_YOUR GOAL_:
How do the lines below between the ones holding "Culers del Món: 6 x 191.00 = 1146.00 -> none" and "total: 2370.66 -> 1375.79", inclusive, read? Give them again exactly, with no other lines.
════
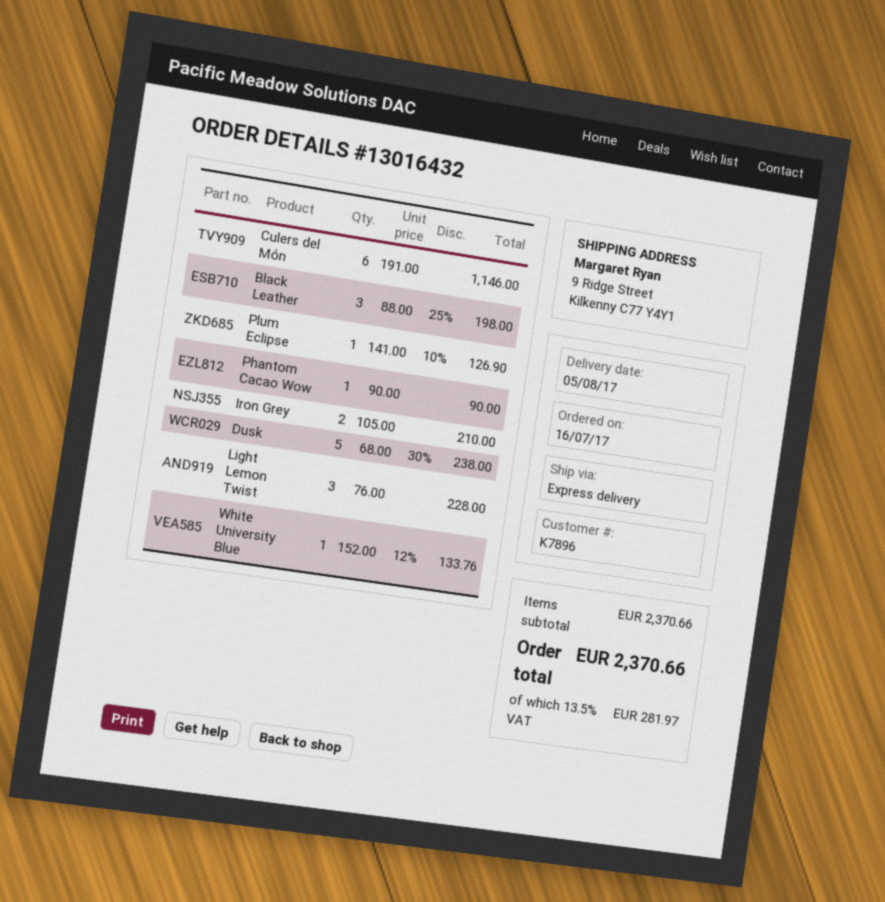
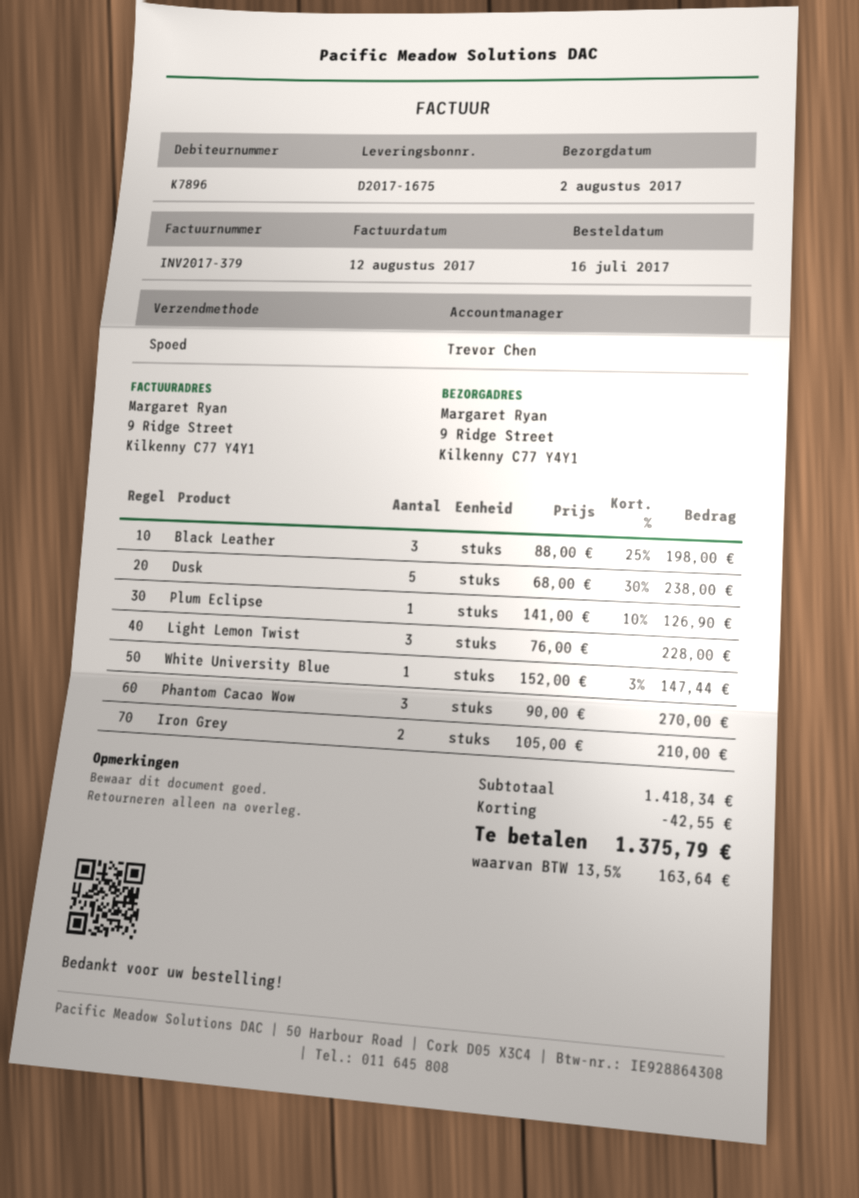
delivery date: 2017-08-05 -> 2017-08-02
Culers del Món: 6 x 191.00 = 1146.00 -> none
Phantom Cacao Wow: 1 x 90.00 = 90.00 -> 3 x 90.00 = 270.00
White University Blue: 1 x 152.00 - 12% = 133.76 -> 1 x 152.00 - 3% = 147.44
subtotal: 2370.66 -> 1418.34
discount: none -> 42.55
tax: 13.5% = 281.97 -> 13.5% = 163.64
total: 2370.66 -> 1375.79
════
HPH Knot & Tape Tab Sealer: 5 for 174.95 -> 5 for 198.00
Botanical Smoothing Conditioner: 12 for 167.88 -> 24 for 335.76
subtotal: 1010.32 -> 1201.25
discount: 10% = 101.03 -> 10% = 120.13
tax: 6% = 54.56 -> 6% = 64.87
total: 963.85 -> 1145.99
════
_TASK OUTPUT_:
Culers del Món: 6 x 191.00 = 1146.00 -> none
Phantom Cacao Wow: 1 x 90.00 = 90.00 -> 3 x 90.00 = 270.00
White University Blue: 1 x 152.00 - 12% = 133.76 -> 1 x 152.00 - 3% = 147.44
subtotal: 2370.66 -> 1418.34
discount: none -> 42.55
tax: 13.5% = 281.97 -> 13.5% = 163.64
total: 2370.66 -> 1375.79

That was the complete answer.